Posted: July 2nd, 2024
Crohn’s Disease: Pathophysiological Insights and Complications
Based on the patient case study provided, I will compose a scholarly analysis focusing on the pathophysiological aspects of Crohn’s disease and its complications, as observed in the presented case. This analysis will address key aspects of the patient’s condition, treatment, and associated complications.
Crohn’s Disease: Pathophysiological Insights and Complications
Crohn’s disease is a chronic inflammatory bowel disease characterised by transmural inflammation that can affect any part of the gastrointestinal tract. The case of C.D., a 32-year-old woman with a 14-year history of Crohn’s disease, illustrates several important pathophysiological aspects and complications associated with this condition and its treatment.

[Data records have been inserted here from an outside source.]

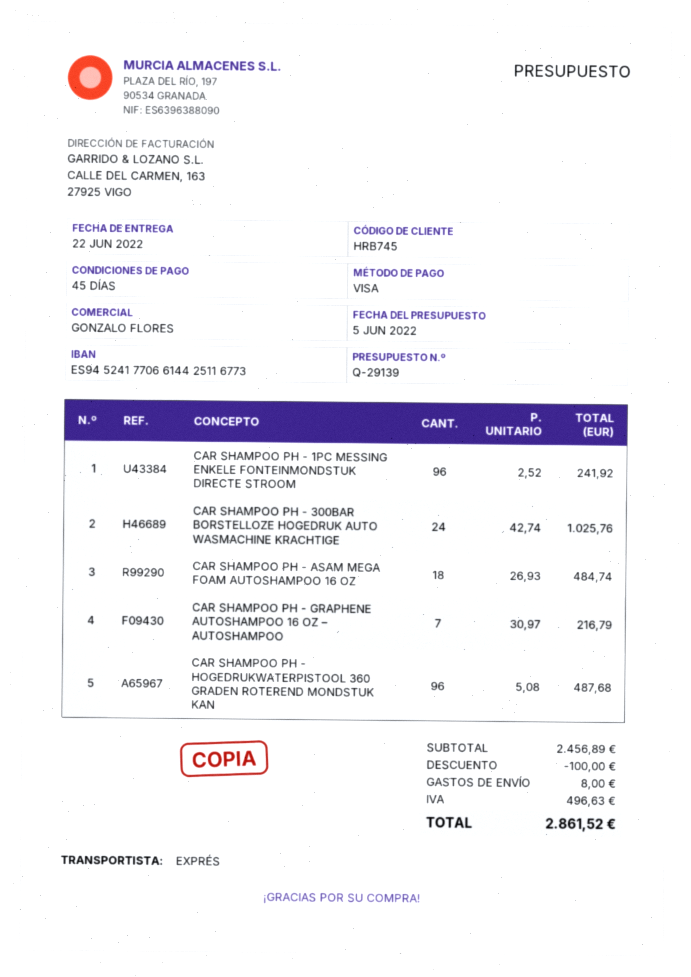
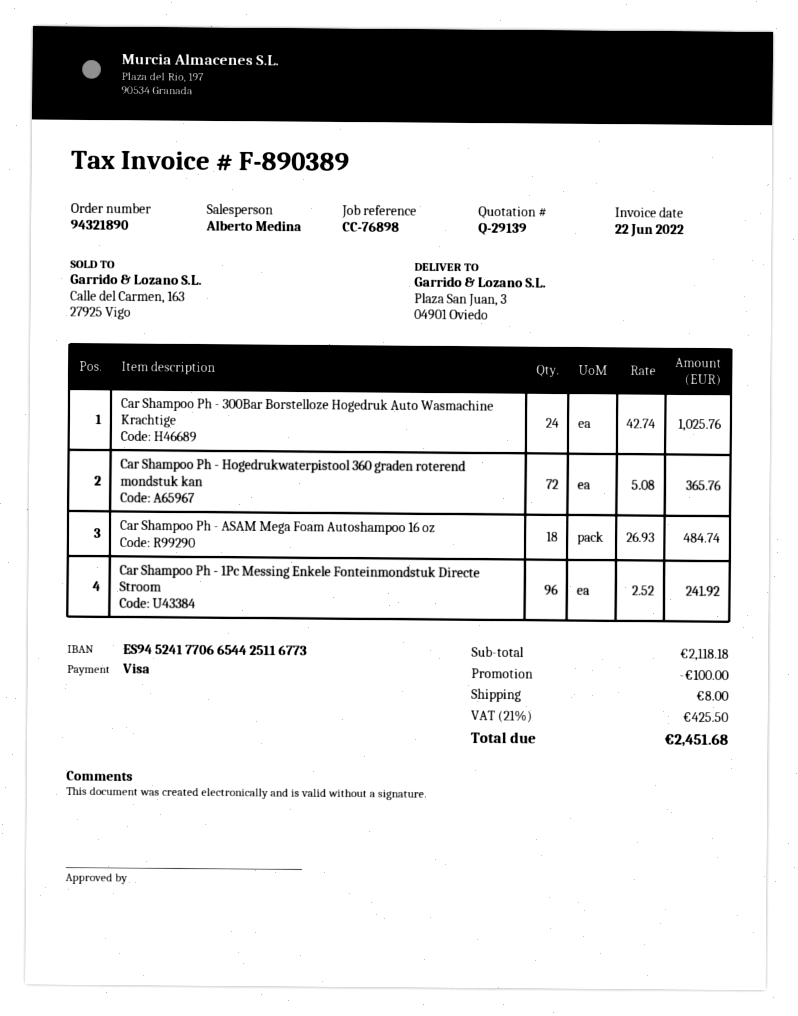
sales rep: GONZALO FLORES -> Alberto Medina
bank account: ES9452417706614425116773 -> ES9452417706654425116773
CAR SHAMPOO PH - GRAPHENE AUTOSHAMPOO 16 OZ – AUTOSHAMPOO: 7 x 30.97 = 216.79 -> none
CAR SHAMPOO PH - HOGEDRUKWATERPISTOOL 360 GRADEN ROTEREND MONDSTUK KAN: 96 x 5.08 = 487.68 -> 72 x 5.08 = 365.76
subtotal: 2456.89 -> 2118.18
tax: 496.63 -> 425.50
total: 2861.52 -> 2451.68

Adrenal Insufficiency and Steroid Dependency
One of the significant complications observed in this patient is adrenal insufficiency, which has developed as a result of chronic steroid use. The pathophysiological mechanism underlying this complication involves the suppression of the hypothalamic-pituitary-adrenal (HPA) axis due to prolonged exogenous glucocorticoid administration (Prete et al., 2020). Chronic exposure to high doses of steroids, such as prednisone, leads to negative feedback on the hypothalamus and pituitary gland, reducing the production of corticotropin-releasing hormone (CRH) and adrenocorticotropic hormone (ACTH), respectively. This, in turn, results in atrophy of the adrenal glands and diminished endogenous cortisol production.

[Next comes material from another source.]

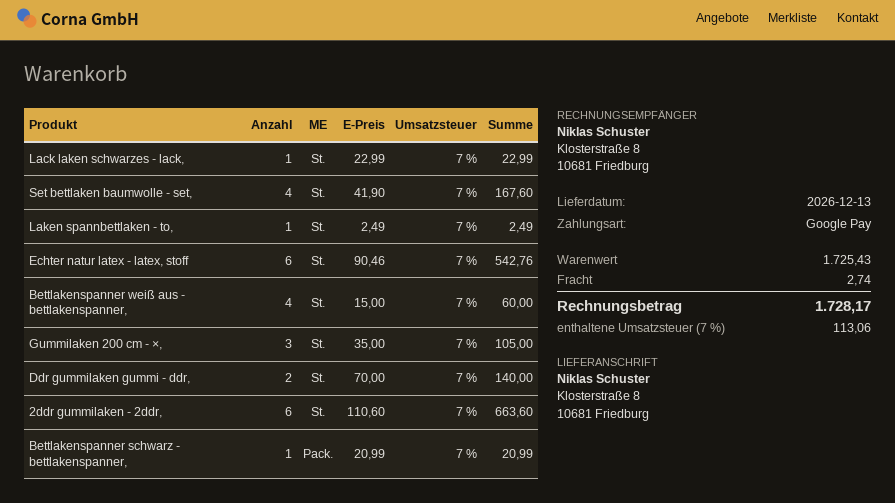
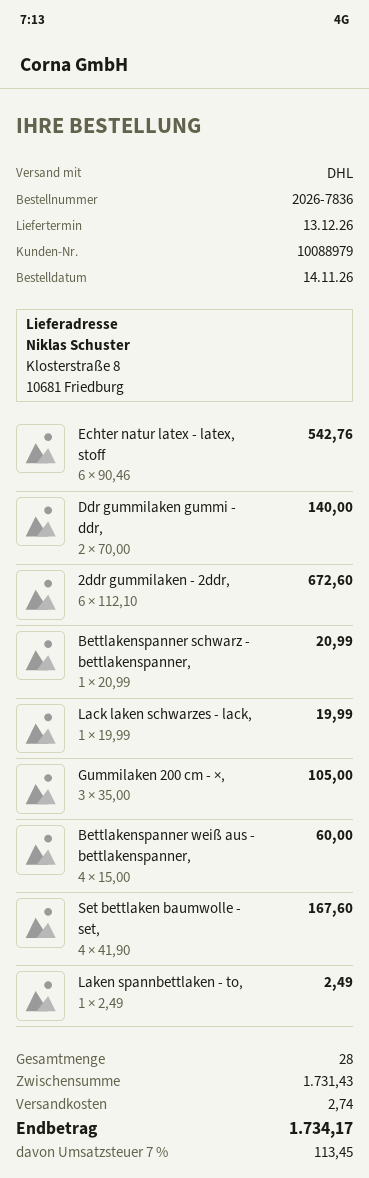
Lack laken schwarzes - lack,: 1 x 22.99 = 22.99 -> 1 x 19.99 = 19.99
2ddr gummilaken - 2ddr,: 6 x 110.60 = 663.60 -> 6 x 112.10 = 672.60
subtotal: 1725.43 -> 1731.43
tax: 7% = 113.06 -> 7% = 113.45
total: 1728.17 -> 1734.17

The patient’s laboratory results confirm this condition, with an ACTH level of 2 pg/mL, which is significantly below the normal range. This low ACTH level indicates suppression of the HPA axis and consequently, inadequate stimulation of the adrenal glands to produce cortisol.

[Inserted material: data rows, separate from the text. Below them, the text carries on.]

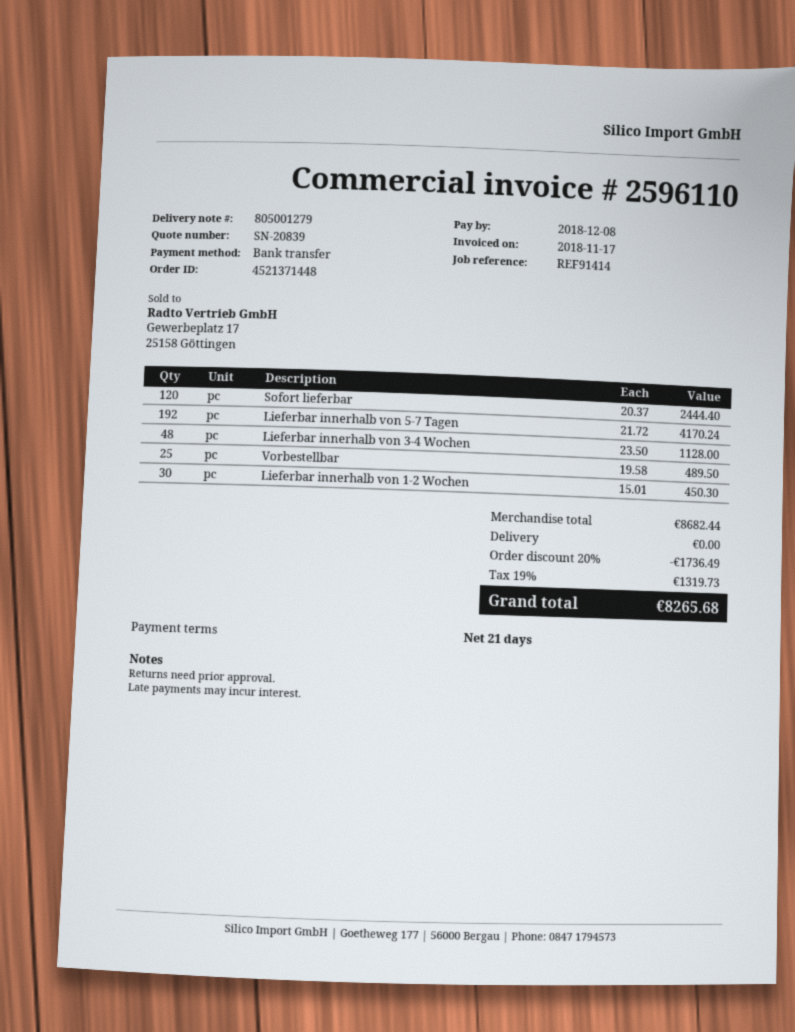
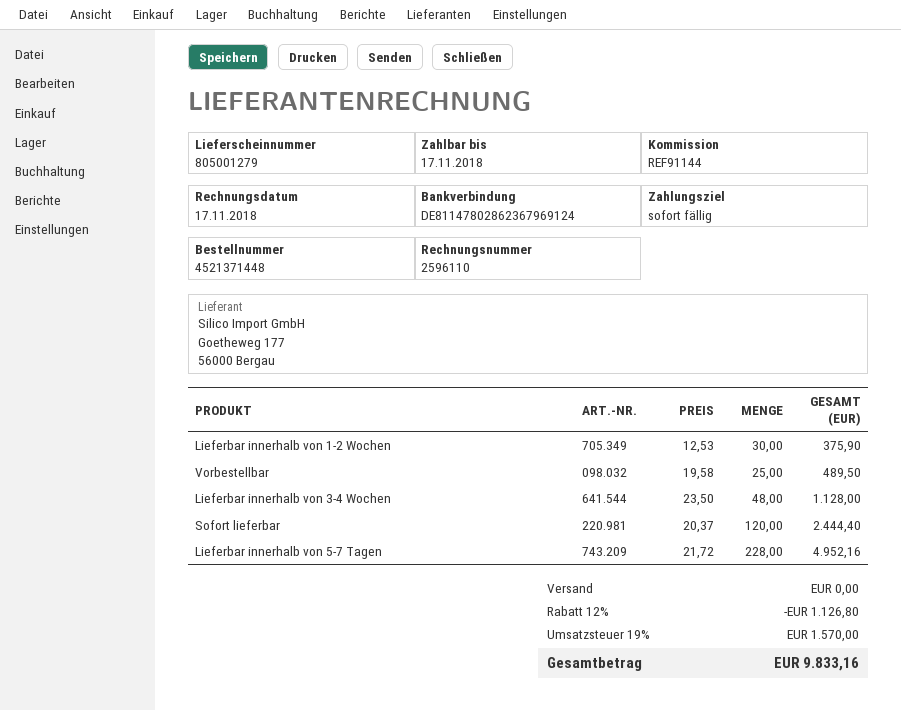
payment terms: 21 days -> on receipt
due date: 2018-12-08 -> 2018-11-17
reference: REF91414 -> REF91144
Lieferbar innerhalb von 5-7 Tagen: 192 x 21.72 = 4170.24 -> 228 x 21.72 = 4952.16
Lieferbar innerhalb von 1-2 Wochen: 30 x 15.01 = 450.30 -> 30 x 12.53 = 375.90
discount: 20% = 1736.49 -> 12% = 1126.80
tax: 19% = 1319.73 -> 19% = 1570.00
total: 8265.68 -> 9833.16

Bone Demineralisation and DEXA Scan Abnormalities
The abnormal DEXA scan demonstrating significant bone demineralisation in this patient can be attributed to multiple factors. Primarily, the chronic use of glucocorticoids is a significant contributor to bone loss. Glucocorticoids impair bone formation by inhibiting osteoblast function and promoting osteoblast and osteocyte apoptosis (Compston, 2018). Additionally, they enhance bone resorption by increasing osteoclast activity and lifespan.
Furthermore, Crohn’s disease itself can contribute to bone loss through various mechanisms. These include malabsorption of calcium and vitamin D due to intestinal inflammation and resection, chronic inflammation leading to increased cytokine production that promotes bone resorption, and reduced physical activity during disease flares (Szafors et al., 2020).
Nutritional Deficiencies and Malabsorption
The patient’s medication regimen includes intramuscular cyanocobalamin (vitamin B12) supplementation, indicating the presence of vitamin B12 deficiency. This deficiency is common in Crohn’s disease patients, particularly those with ileal involvement or resection, as the terminal ileum is the primary site of vitamin B12 absorption. The pathophysiology involves either direct inflammatory damage to the ileal mucosa or surgical removal of the absorption site, leading to impaired vitamin B12 uptake (Weisshof and Chermesh, 2015).
Cushingoid Appearance and Metabolic Alterations
The patient’s cushingoid facial appearance and truncal obesity with abdominal striae are likely consequences of chronic glucocorticoid therapy. These features result from the metabolic effects of excess glucocorticoids, including increased fat deposition in characteristic areas (face, trunk, and dorsocervical region) and protein catabolism leading to skin thinning and striae formation (Prete et al., 2020).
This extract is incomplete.